Книга Мадонна в меховом манто, страница 33. Автор книги Сабахаттин Али

Разделитель для чтения книг в онлайн библиотеке

Онлайн книга «Мадонна в меховом манто»

Cтраница 33

Той ночью я по-настоящему понял, как я люблю Марию Пудер. Всю ночь я думал только о ней и до утра бродил вдоль высокого каменного забора. Я смотрел в окна больницы; во многих желтел тусклый свет. Я старался предположить, за каким из этих окон Мария. Мне хотелось быть рядом с ней, служить ей, вытирать пот с ее лба.

Тем вечером я понял, что один человек может привязаться к другому сильнее, чем к жизни. Еще я понял, что если потеряю ее, то мне не останется в этом мире ничего, кроме жалкого существования, и буду я катиться по земле, как пустой орех.

Ветер сдувал снег со стен, залепляя мне глаза. На пустынных улицах было тихо. Иногда в ворота клиники въезжала белая машина «Скорой помощи», а через некоторое время выезжала снова. Мимо второй раз прошел полицейский и подозрительно оглядел меня, а на третий раз спросил, почему я здесь хожу. Я ответил, что у меня в больнице знакомый, тогда он посоветовал мне пойти отдохнуть и прийти завтра; однако в последующие разы не говорил ничего, а лишь сочувственно смотрел на меня.
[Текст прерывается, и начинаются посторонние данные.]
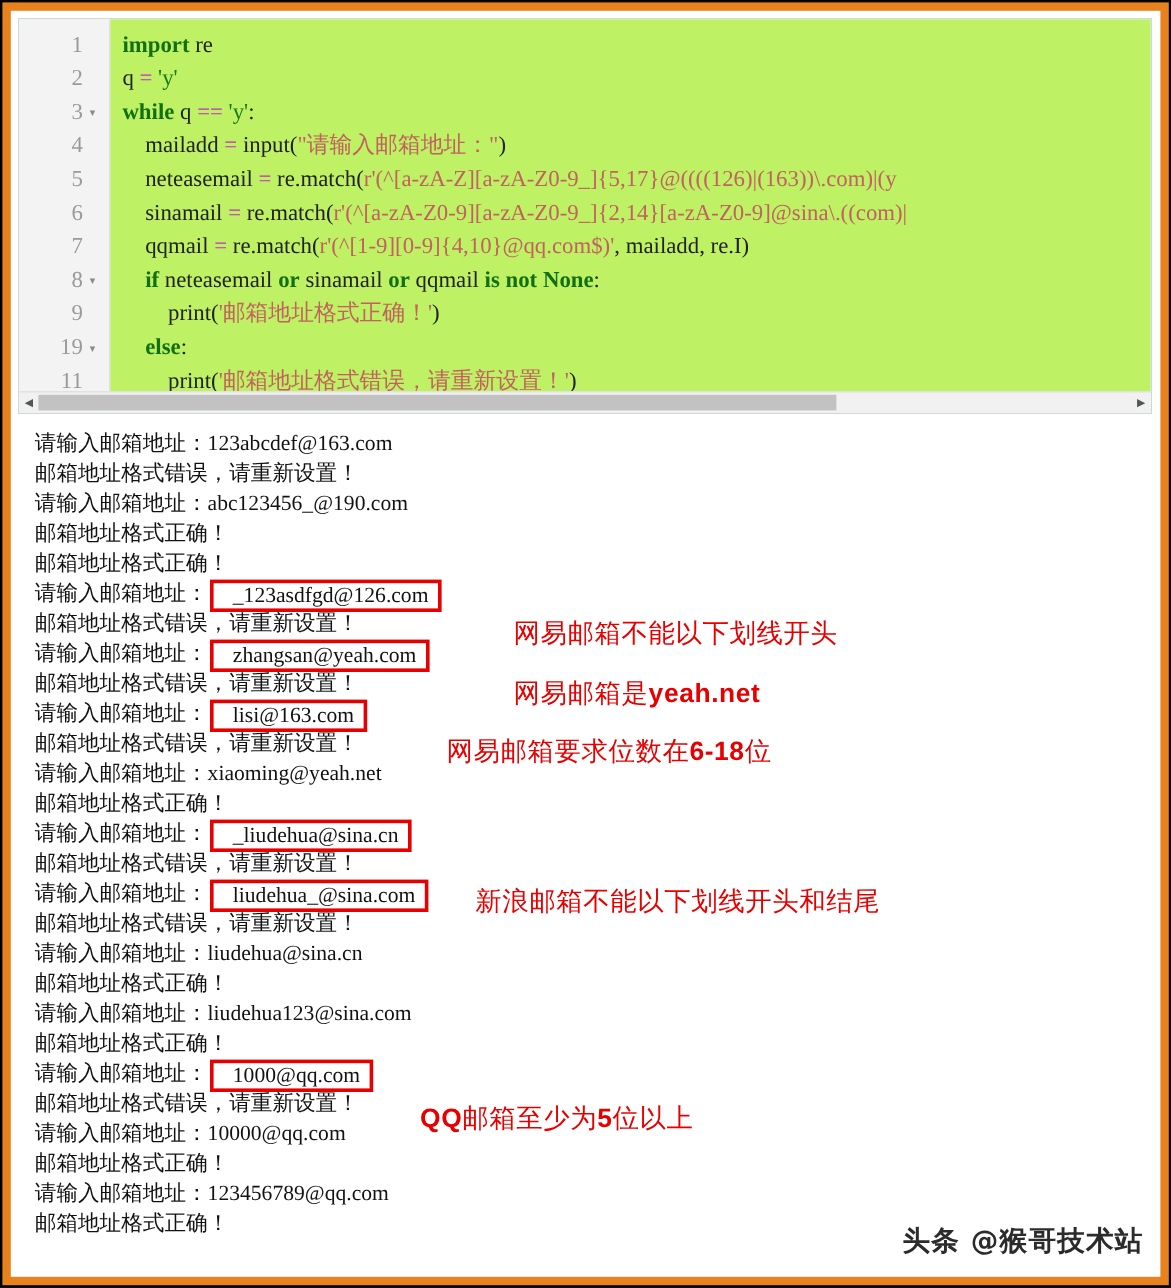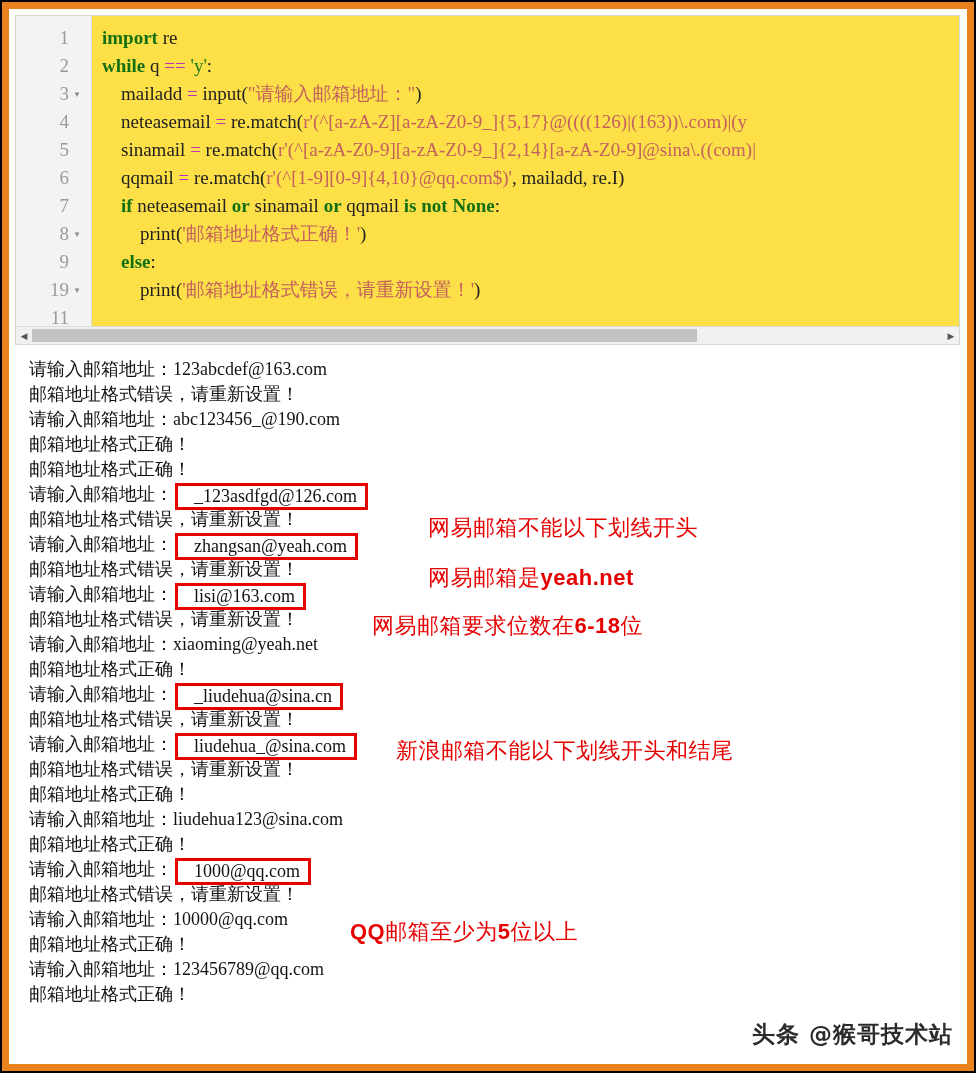"import re" #code-area { background: #fde047 -> #bef264 }
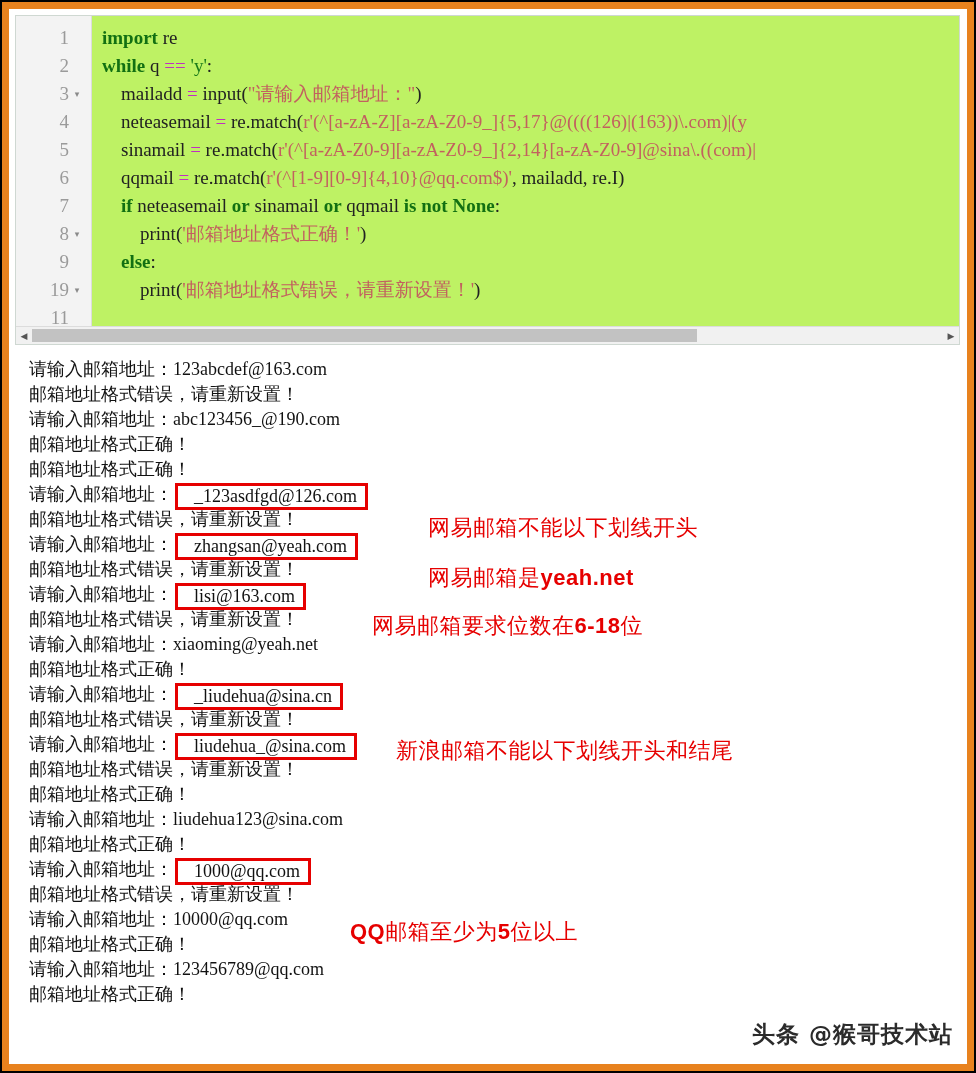"q = 'y'" div.code-line { html: none -> <div><span>q</span> <span>=</span> <span>'y'</span></div> }
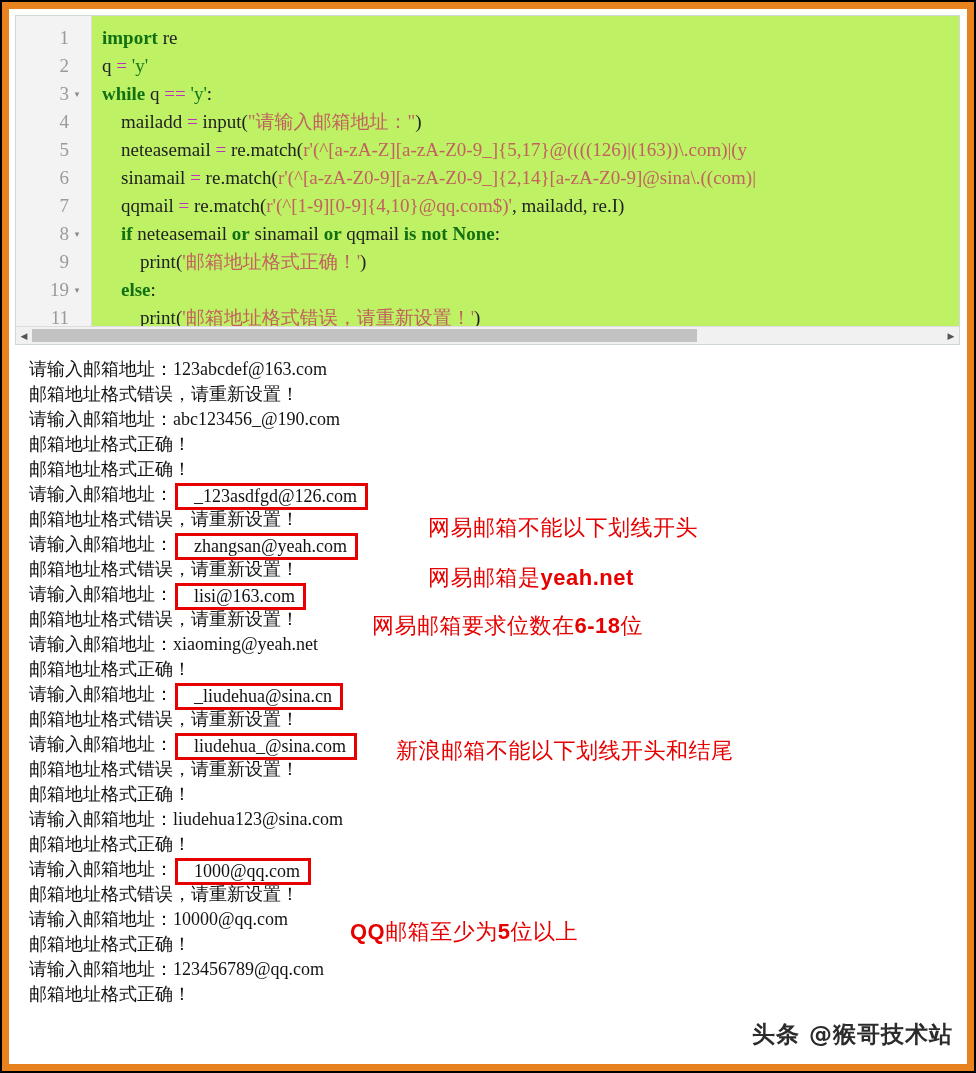"请输入邮箱地址：liudehua@sina.cn" div.out-line { html: none -> <div><span>请输入邮箱地址：</span><span><span>liudehua@sina.cn</span></span></div> }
Начало светать, улицы постепенно оживали. Автомобилей, заезжавших и выезжавших из многочисленных ворот клиники, стало больше. Ровно в девять часов, хотя день был не для посещений, я попросил у дежурного врача позволения увидеть больную. Должно быть, выражение моего лица стало причиной того, что для меня сделали исключение.

Мария Пудер лежала в одноместной палате. Меня привела медсестра, она попросила долго не разговаривать, чтобы не утомлять больную. У Марии был плеврит. Но врач считал, что болезнь неопасна. Мария подняла голову, увидела меня и заулыбалась. Затем на ее лице появилось беспокойство. Как только медсестра вышла из палаты, Мария спросила:

– Что с тобой случилось, Раиф?

Ее голос ничуть не изменился. Только бледное лицо приобрело желтоватый оттенок. Я подошел к ней:

– А с тобой что случилось? Ты только посмотри!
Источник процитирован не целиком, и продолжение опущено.